Hacker Gary Bowser Discusses Post-Jail Life And Chipping Away At Nintendo’s $14m | #hacking | #cybersecurity | #infosec | #comptia | #pentest | #hacker

Image: Nintendo Life

Notorious figure Gary Bowser, who was convicted in 2022 for his role in criminal activity involving piracy of Nintendo games, has talked about his current circumstances, including struggles to pay electric and medical bills in the time since his early release from prison.

Speaking to Patricia Hernandez for The Guardian, Bowser — who owes Nintendo $14.5 million in fines after pleading guilty to fraud in connection with Team Xecuter, a hacking group responsible for producing mod chips and other devices that enable piracy on Switch and other platforms — talks about several aspects of his life now, including the impact of his incarceration on his health issues and how he assumes he will have to turn to food support surfaces in the future.

Speaking about his arrest in 2020, he said:

“I was sleeping in my bed, it was four in the morning, I’d been drinking all night. And suddenly I wake up and see three people surrounding my bed with rifles aimed at my head … they dragged me out of the place, put me in the back of a pickup truck and drove me to the Interpol office.”

Bowser was taken into federal custody and subsequently sentenced in 2022. Good behaviour led to his early release in April last year, 14 months into a 40-month sentence. According to the article, the 54-year-old believes he could have fought the case given time and money, but ultimately decided it would be easier to plead guilty and reduce the number of charges from 13 to 2.

Gary Bowser GoFundMe Page
Image: Gary Bowser

Bowser, who suffers from elephantiasis in his left leg, also claims that medical attention wasn’t always available in prison, although he was provided with a wheelchair. He now uses a cane to aid mobility and says the support of friends is helping him cover food and clothing costs, and a GoFundMe page helps cover his medical bills as he looks for work and to rebuild his life in Toronto.

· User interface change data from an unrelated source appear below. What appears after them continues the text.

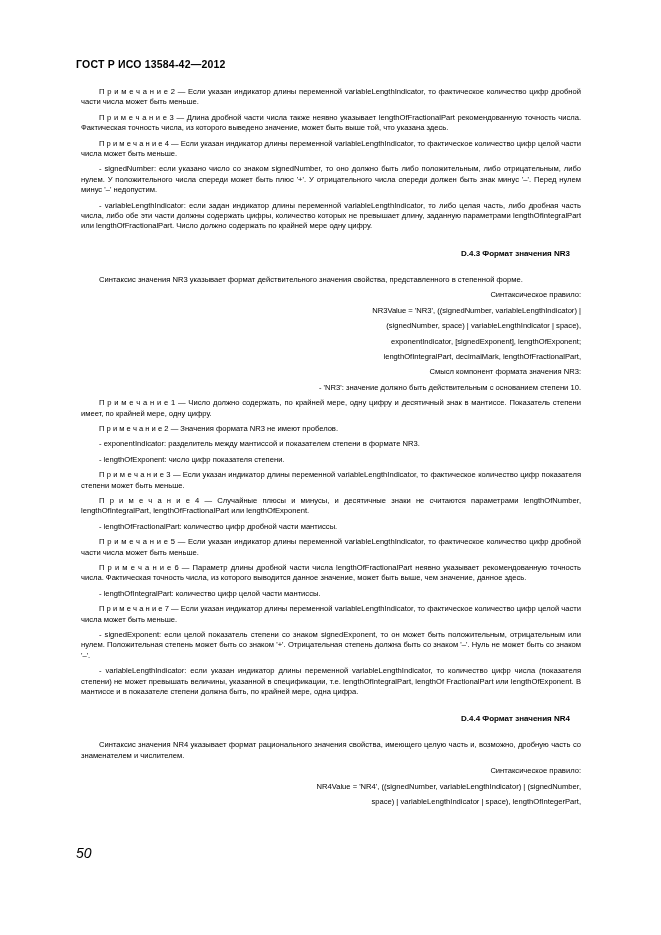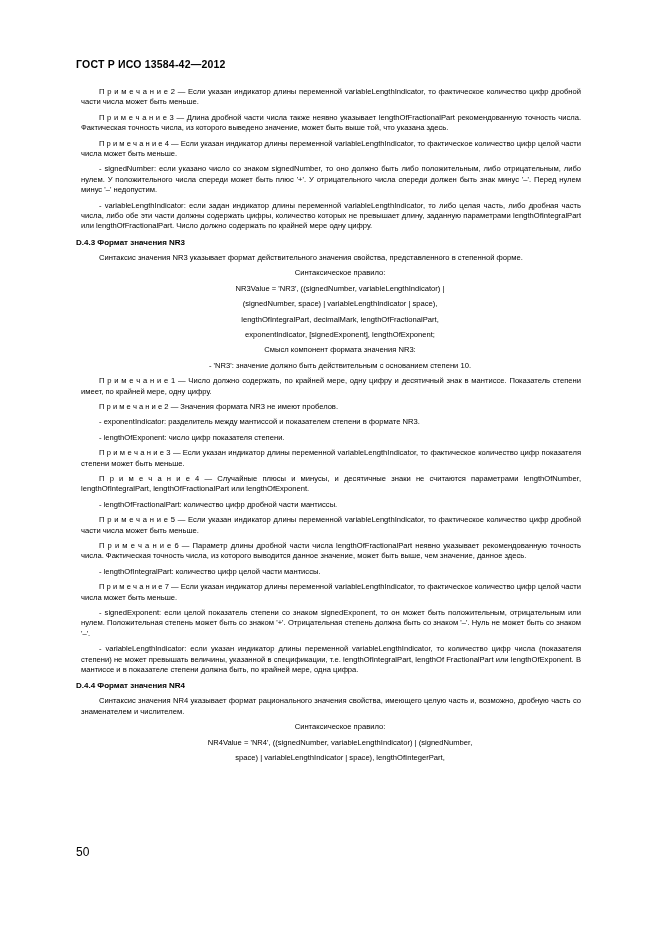"D.4.3 Формат значения NR3" h3.sub { margin: 0 -> 16px; text-align: none -> right }
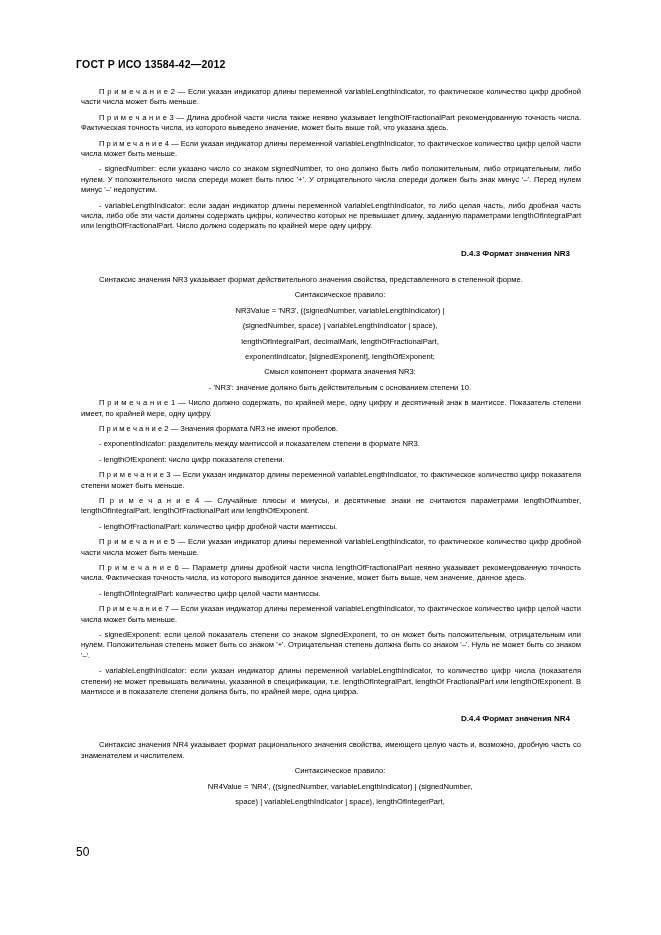"Синтаксическое правило:" p.code { text-align: center -> right }
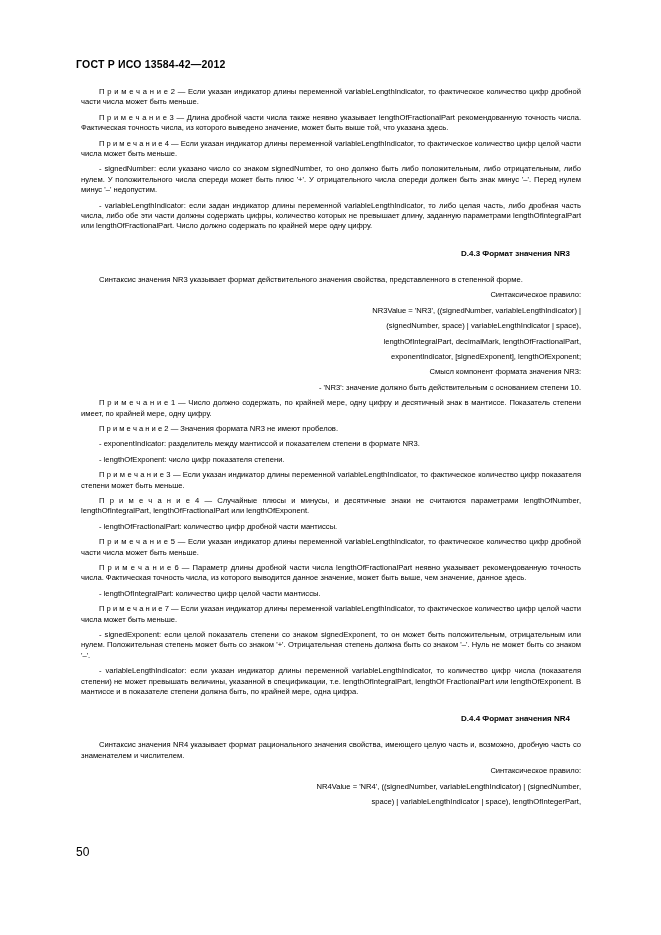"lengthOfIntegralPart, decimalMark," p.code { order: before "exponentIndicator, [signedExponent]," -> after "exponentIndicator, [signedExponent]," }
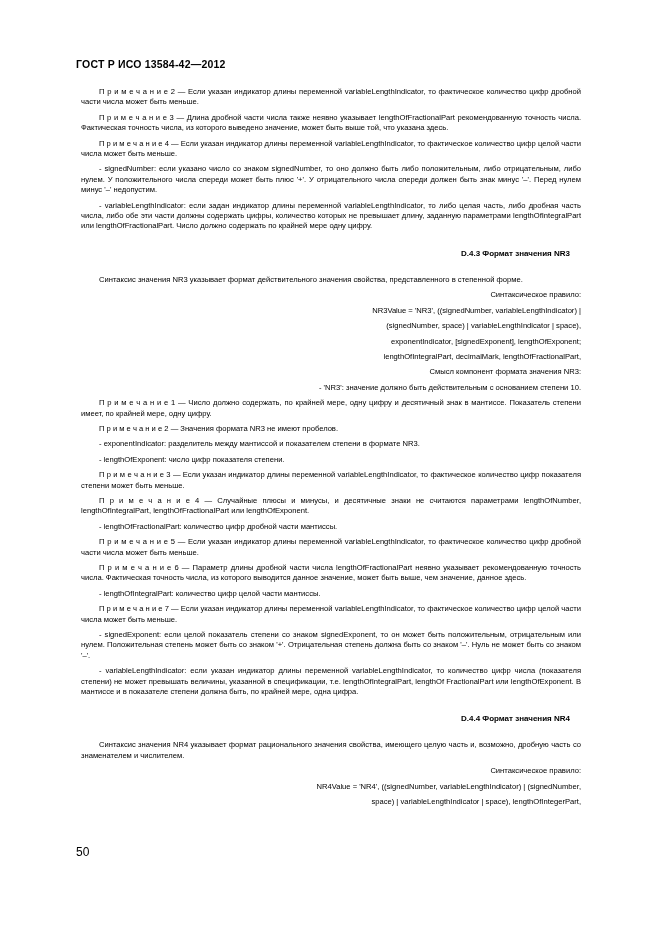"50" .footer { font-size: 12px -> 14px; font-style: none -> italic }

The multimillion-dollar restitution he owes Nintendo is actually the total from two separate cases brought against him. The agreement stipulates that “20-30%” of Bowser’s surplus income — money left over once rent and other necessities have been covered — must be repaid to Nintendo. The Guardian article details how he began making repayments while still in prison, earning a dollar an hour through four-hour shifts counselling other prisoners.

“I was paying Nintendo $25 a month.”

“I’ll pay them what I can, which won’t be very much money, that’s for sure.”

Bowser’s case was a high-profile one that carried a severe sentence, with “sending a message” to other hackers being a contributing factor, according to the presiding judge.